# [GIVEN INFORMATION]
▼
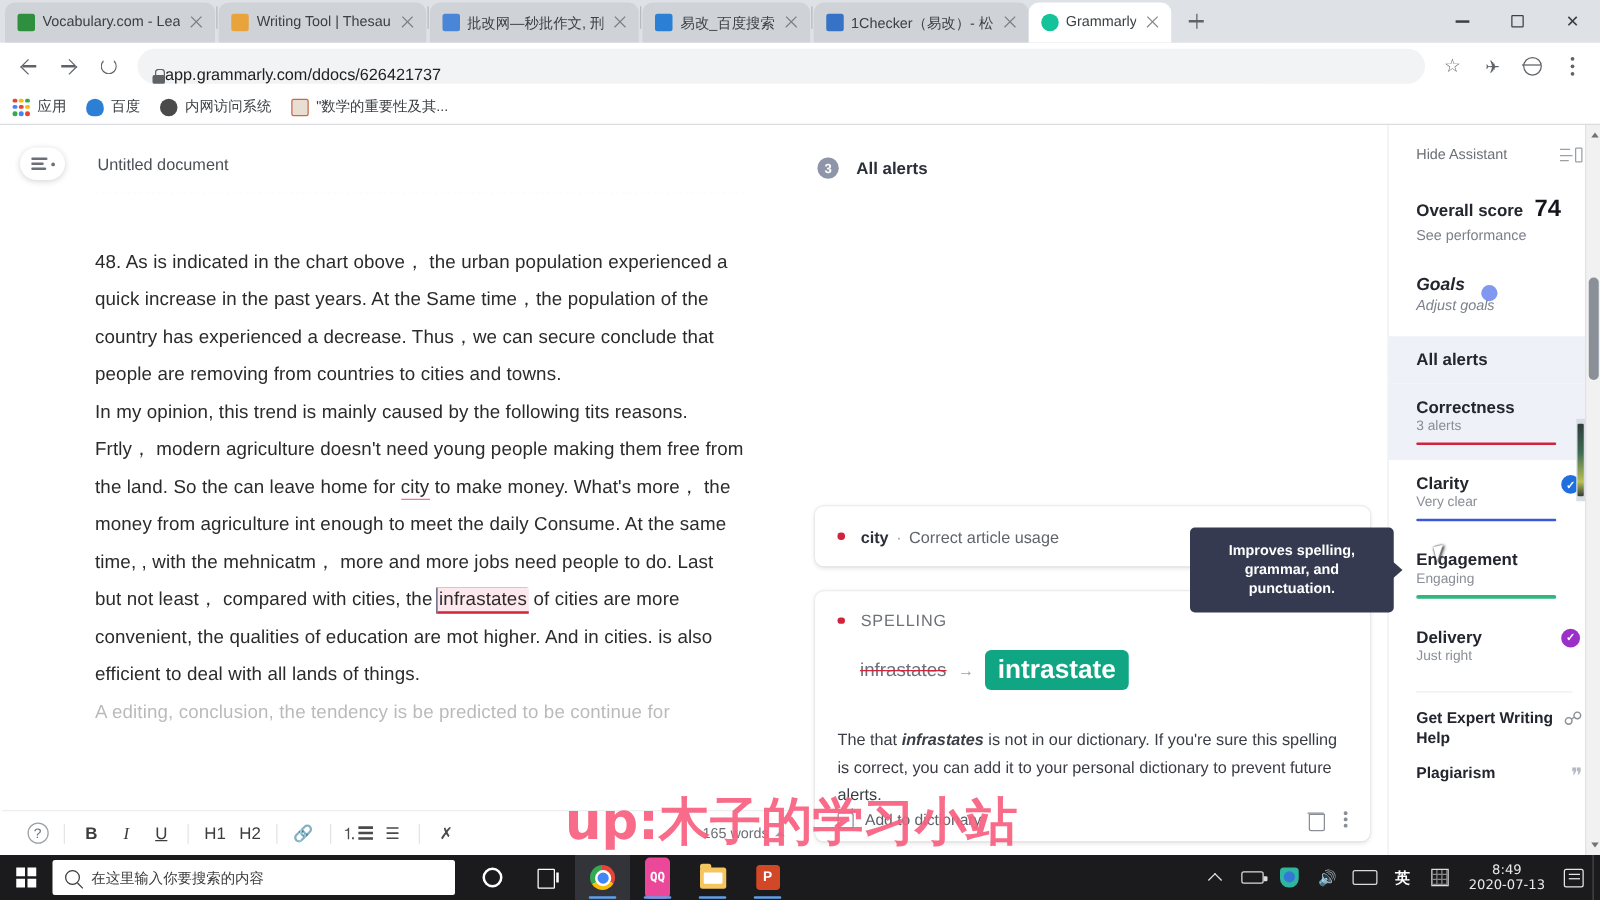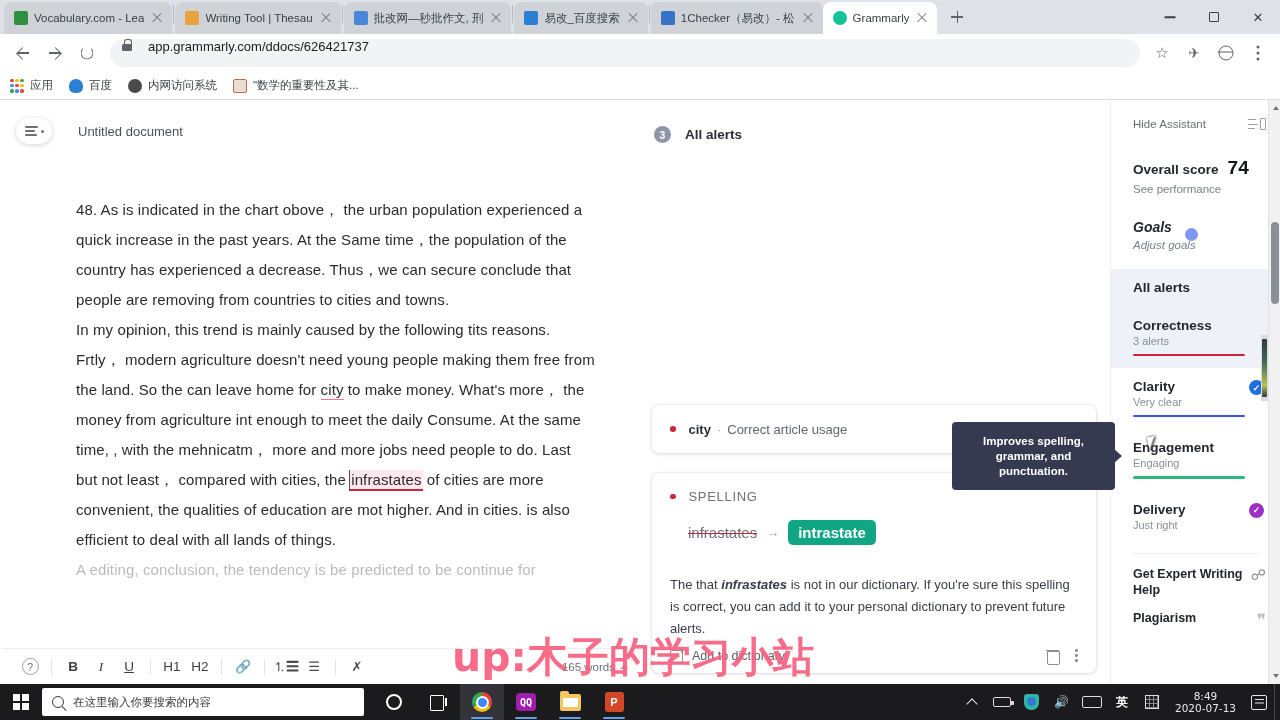--- a/index.html
+++ b/index.html
@@ -50,21 +50,21 @@
   .arrow-l:before, .arrow-r:before {
     content:""; position:absolute; left:1px; top:1.5px; width:8px; height:8px;
     border-left:1.6px solid #5f6368; border-bottom:1.6px solid #5f6368; transform:rotate(45deg);
   }
   .arrow-l:after, .arrow-r:after { content:""; position:absolute; left:1px; top:5px; width:11px; height:1.6px; background:#5f6368; }
   .reload { position:absolute; left:50%; top:50%; transform:translate(-50%,-50%); width:13px; height:13px;
             border:1.7px solid #5f6368; border-radius:50%; border-top-color:transparent; }
 
   .omnibox {
     flex:1 1 auto; height:28px; background:#f1f3f4; border-radius:14px;
-    display:flex; align-items:flex-start; padding:0 12px; gap:16px; margin:0 6px;
+    display:flex; align-items:flex-end; padding:0 12px; gap:0; margin:0 6px;
   }
   .lock { width:10px; height:12px; position:relative; flex:0 0 10px; }
   .lock:before { content:""; position:absolute; left:0; bottom:0; width:10px; height:7px; background:#5f6368; border-radius:1.5px; }
   .lock:after  { content:""; position:absolute; left:2.2px; top:0; width:5.6px; height:6px; border:1.5px solid #5f6368; border-bottom:none; border-radius:3px 3px 0 0; }
   .omnibox .url { font-size:13px; color:#202124; white-space:nowrap; }
 
   .om-right { display:flex; align-items:center; gap:4px; }
   .icbtn { width:28px; height:28px; position:relative; flex:0 0 28px; }
   .star { position:absolute; left:50%; top:50%; transform:translate(-50%,-52%); font-size:15px; color:#5f6368; line-height:1; }
   .ext  { position:absolute; left:50%; top:50%; transform:translate(-50%,-50%); font-size:14px; color:#5f6368; line-height:1; }
@@ -142,21 +142,21 @@
   .card.c1 { top:305px; height:48px; display:flex; align-items:center; padding:0 18px; }
   .card.c2 { top:373px; height:200px; padding:16px 18px 0; }
   .dot { width:5.5px; height:5.5px; border-radius:50%; background:#d0243c; flex:0 0 5.5px; margin-right:13px; }
   .c1 .word { font-size:13px; font-weight:bold; color:#2b2f3a; }
   .c1 .sepdot { font-size:13px; color:#9aa0a6; margin:0 6px; }
   .c1 .desc { font-size:13px; color:#60646d; }
   .c2 .cat { font-size:13px; letter-spacing:.7px; color:#6d7079; text-transform:uppercase; }
   .c2 .fixrow { display:flex; align-items:center; gap:9px; margin:16px 0 0 18px; }
   .c2 .wrong { font-size:15px; color:#6d7079; text-decoration:line-through; text-decoration-color:#d0243c; }
   .c2 .arrow { font-size:13px; color:#9aa0a6; }
-  .c2 .fixbtn { background:#11a683; color:#fff; font-size:15px; font-weight:bold; padding:4px 10px; border-radius:5px; }
+  .c2 .fixbtn { background:#11a683; color:#fff; font-size:21px; font-weight:bold; padding:4px 10px; border-radius:5px; }
   .c2 .expl { margin:29px 0 0 0; font-size:13px; line-height:22px; color:#3a3d45; }
   .c2 .expl b { font-style:italic; }
   .c2 .cfoot { position:absolute; left:18px; right:18px; bottom:10px; display:flex; align-items:center; }
   .c2 .addict { font-size:12.5px; color:#5c6069; display:flex; align-items:center; gap:9px; }
   .c2 .cfoot .sp { flex:1 1 auto; }
   .trash-ic { width:13px; height:15px; position:relative; }
   .trash-ic:before { content:""; position:absolute; left:1px; top:3px; width:11px; height:12px;
                      border:1.2px solid #8a8e96; border-radius:0 0 2px 2px; }
   .trash-ic:after  { content:""; position:absolute; left:0; top:1.5px; width:13px; height:1.2px; background:#8a8e96; }
   .kebab2 { width:3px; height:13px; position:relative; margin-left:16px; }
@@ -248,21 +248,21 @@
   .tbi.run:after { content:""; position:absolute; bottom:1px; left:11px; width:22px; height:2px; background:#62a0ea; border-radius:1px; }
   .tbi.active { background:#33343a; }
   .cort { width:16px; height:16px; border:2px solid #fff; border-radius:50%; }
   .taskview { width:17px; height:14px; position:relative; }
   .taskview:before { content:""; position:absolute; left:0; top:0; width:12px; height:14px; border:1.5px solid #fff; border-radius:1px; }
   .taskview:after { content:""; position:absolute; right:0; top:3px; width:2px; height:8px; background:#fff; }
   .chrome-ic { width:20px; height:20px; border-radius:50%;
                background:conic-gradient(#ea4335 0 33%, #fbbc05 33% 66%, #34a853 66% 100%); position:relative; }
   .chrome-ic:after { content:""; position:absolute; left:5.5px; top:5.5px; width:9px; height:9px; background:#4285f4;
                      border-radius:50%; border:2px solid #fff; box-sizing:content-box; margin:-2px; }
-  .qq-ic { width:20px; height:18px; border-radius:4px; background:#a21caf; color:#fff; font-size:10px; font-weight:bold;
+  .qq-ic { width:20px; height:33px; border-radius:4px; background:#ec4899; color:#fff; font-size:10px; font-weight:bold;
            display:flex; align-items:center; justify-content:center; font-family:"DejaVu Sans Mono", monospace; }
   .fold-ic { width:21px; height:17px; background:#f5c560; border-radius:2px; position:relative; }
   .fold-ic:before { content:""; position:absolute; left:0; top:-3px; width:9px; height:4px; background:#f5c560; border-radius:2px 2px 0 0; }
   .fold-ic:after { content:""; position:absolute; left:3px; top:4px; width:15px; height:9px; background:#fff; border-radius:1px; }
   .ppt-ic { width:19px; height:20px; border-radius:3px; background:#d24726; color:#fff; font-size:11px; font-weight:bold;
             display:flex; align-items:center; justify-content:center; }
 
   .tray { position:absolute; right:0; top:0; height:36px; display:flex; align-items:center; gap:0; }
   .tri { width:30px; height:36px; display:flex; align-items:center; justify-content:center; color:#e6e6e6; font-size:12px; }
   .tray-clock { text-align:center; color:#e9e9e9; font-size:10.5px; line-height:12px; padding:0 8px;

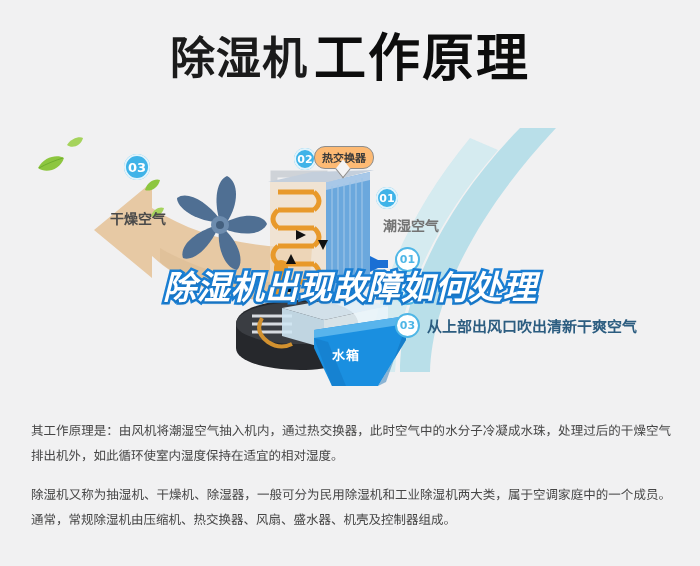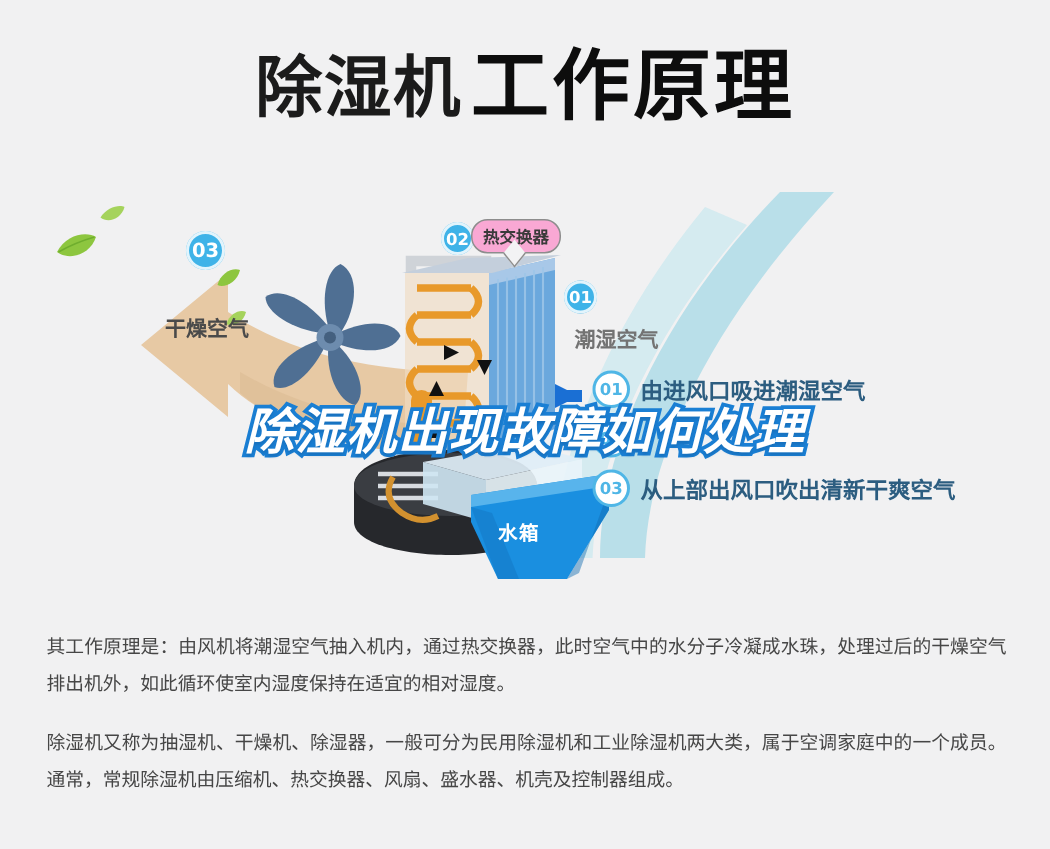--- a/index.html
+++ b/index.html
@@ -44,21 +44,21 @@
     font-family:"DejaVu Sans","Liberation Sans",sans-serif;white-space:nowrap;
   }
   .lbl-blue{
     position:absolute;color:#737373;font-size:14px;font-weight:bold;
     font-family:"DejaVu Sans","Liberation Sans",sans-serif;white-space:nowrap;
   }
 
   
   .callout{
     position:absolute;left:314px;top:36px;
-    border:1.6px solid #8d8d8d;border-radius:11px;background:#f9a8d4;
+    border:1.6px solid #8d8d8d;border-radius:11px;background:#fdba74;
     padding:2px 7px 3px;font-size:11px;font-weight:bold;color:#3a3a3a;
     font-family:"DejaVu Sans","Liberation Sans",sans-serif;white-space:nowrap;
   }
   .callout:after{
     content:"";position:absolute;left:22px;bottom:-7px;width:11px;height:11px;
     background:#f3f3f4;border-right:1.6px solid #8d8d8d;border-bottom:1.6px solid #8d8d8d;
     transform:rotate(45deg) skew(6deg,6deg);
   }
 
   
@@ -231,21 +231,20 @@
 
     <div class="badge small" style="left:376px;top:77px;">01</div>
     <div class="lbl-blue" style="left:383px;top:105px;">潮湿空气</div>
 
     <div class="tank-label">水箱</div>
   </div>
 
   <div class="steps">
     <div class="step">
       <span class="num">01</span>
-      <span class="txt">由进风口吸进潮湿空气</span>
     </div>
     <div class="step">
       <span class="num">02</span>
     </div>
     <div class="step">
       <span class="num">03</span>
       <span class="txt">从上部出风口吹出清新干爽空气</span>
     </div>
   </div>
 

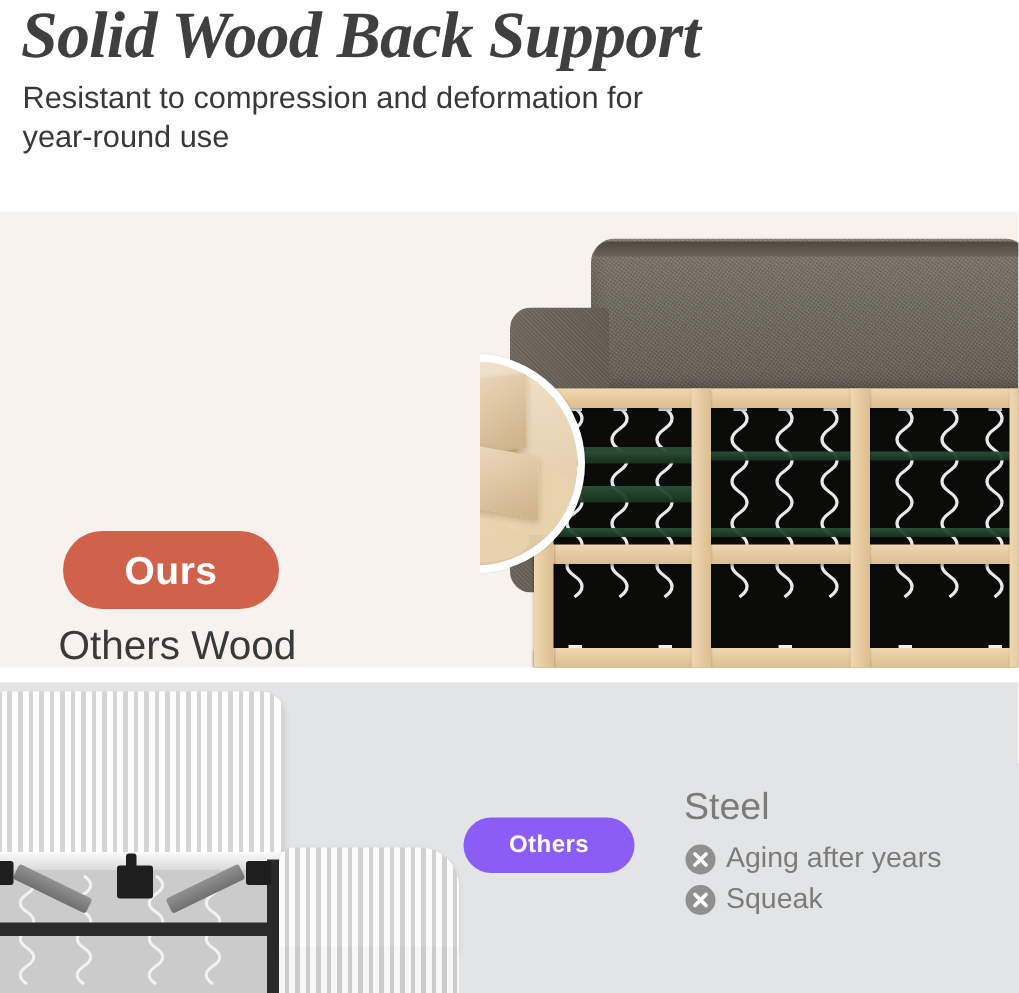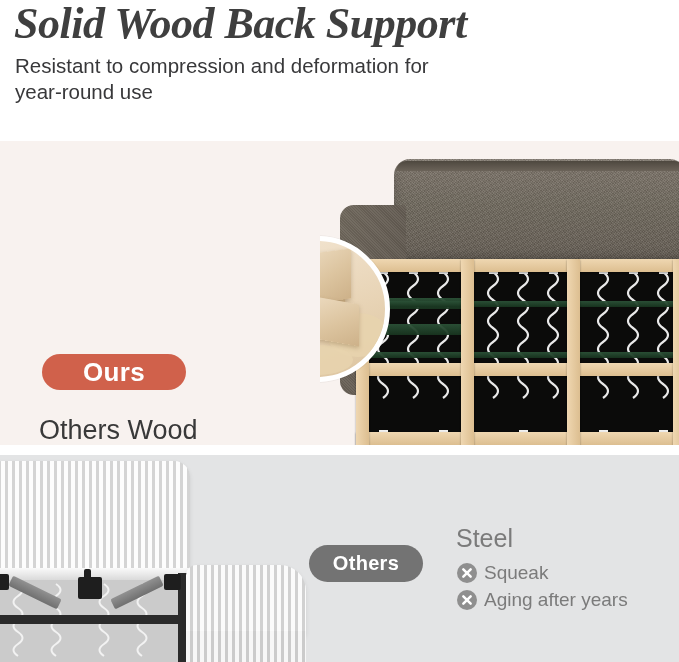--- a/index.html
+++ b/index.html
@@ -69,22 +69,22 @@
   .blk{position:absolute;background:linear-gradient(150deg,#f0e0c7,#dcc49f 60%,#cdb189);
        box-shadow:0 2px 4px rgba(130,100,60,.35);}
   .sawdust{position:absolute;border-radius:50%;background:#e8d3ae;opacity:.85;}
 
   
   .pill{
     position:absolute;display:flex;align-items:center;justify-content:center;
     font-weight:700;color:#ffffff;border-radius:999px;
     font-family:"Liberation Sans",sans-serif;
   }
-  .pill-ours{left:42px;top:213px;width:144px;height:36px;background:#d0614b;font-size:26px;letter-spacing:.3px;}
-  .pill-others{left:309px;top:545px;width:114px;height:37px;background:#737373;font-size:20px;letter-spacing:.3px;}
+  .pill-ours{left:42px;top:213px;width:144px;height:52px;background:#d0614b;font-size:26px;letter-spacing:.3px;}
+  .pill-others{left:309px;top:545px;width:114px;height:37px;background:#8b5cf6;font-size:16px;letter-spacing:.3px;}
 
   .sub-title{position:absolute;font-family:"Liberation Sans",sans-serif;}
   .sub-title-ours{left:39px;top:274px;font-size:27px;color:#393939;}
   .sub-title-others{left:456px;top:524px;font-size:25px;color:#7b7b7b;}
 
   .feature-list{position:absolute;}
   .fl-others{left:457px;top:562px;}
   .feat{display:flex;align-items:center;margin-bottom:5px;}
   .feat-label{font-family:"Liberation Sans",sans-serif;}
   .fl-others .feat-label{font-size:19px;color:#7b7b7b;margin-left:7px;}
@@ -224,26 +224,26 @@
     <div class="pill pill-others" style="top:90px;left:309px;">Others</div>
     <div class="sub-title sub-title-others" style="top:69px;left:456px;text-align:center;">Steel</div>
 
     <div class="feature-list fl-others" style="top:107px;left:457px;">
       <div class="feat">
         <span class="ico ico-x">
           <svg viewBox="0 0 24 24">
               <path d="M7.6 7.6l8.8 8.8M16.4 7.6l-8.8 8.8" fill="none" stroke="#ffffff" stroke-width="3" stroke-linecap="round"></path>
             </svg>
         </span>
-        <span class="feat-label">Squeak</span>
+        <span class="feat-label">Aging after years</span>
       </div>
       <div class="feat">
         <span class="ico ico-x">
           <svg viewBox="0 0 24 24">
               <path d="M7.6 7.6l8.8 8.8M16.4 7.6l-8.8 8.8" fill="none" stroke="#ffffff" stroke-width="3" stroke-linecap="round"></path>
             </svg>
         </span>
-        <span class="feat-label">Aging after years</span>
+        <span class="feat-label">Squeak</span>
       </div>
     </div>
   </div>
 
 </div>
 
 </body></html>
▲
# [WHAT IS BEING ASKED]
If a line comes after the line with "left:50%; top:50%; transform:translate(-50%,-52%);", it stays out; print exactly every line from the start of the entries up to and including that line, but no pictures.

# [ANSWER SECTION]
--- a/index.html
+++ b/index.html
@@ -50,21 +50,21 @@
   .arrow-l:before, .arrow-r:before {
     content:""; position:absolute; left:1px; top:1.5px; width:8px; height:8px;
     border-left:1.6px solid #5f6368; border-bottom:1.6px solid #5f6368; transform:rotate(45deg);
   }
   .arrow-l:after, .arrow-r:after { content:""; position:absolute; left:1px; top:5px; width:11px; height:1.6px; background:#5f6368; }
   .reload { position:absolute; left:50%; top:50%; transform:translate(-50%,-50%); width:13px; height:13px;
             border:1.7px solid #5f6368; border-radius:50%; border-top-color:transparent; }
 
   .omnibox {
     flex:1 1 auto; height:28px; background:#f1f3f4; border-radius:14px;
-    display:flex; align-items:flex-start; padding:0 12px; gap:16px; margin:0 6px;
+    display:flex; align-items:flex-end; padding:0 12px; gap:0; margin:0 6px;
   }
   .lock { width:10px; height:12px; position:relative; flex:0 0 10px; }
   .lock:before { content:""; position:absolute; left:0; bottom:0; width:10px; height:7px; background:#5f6368; border-radius:1.5px; }
   .lock:after  { content:""; position:absolute; left:2.2px; top:0; width:5.6px; height:6px; border:1.5px solid #5f6368; border-bottom:none; border-radius:3px 3px 0 0; }
   .omnibox .url { font-size:13px; color:#202124; white-space:nowrap; }
 
   .om-right { display:flex; align-items:center; gap:4px; }
   .icbtn { width:28px; height:28px; position:relative; flex:0 0 28px; }
   .star { position:absolute; left:50%; top:50%; transform:translate(-50%,-52%); font-size:15px; color:#5f6368; line-height:1; }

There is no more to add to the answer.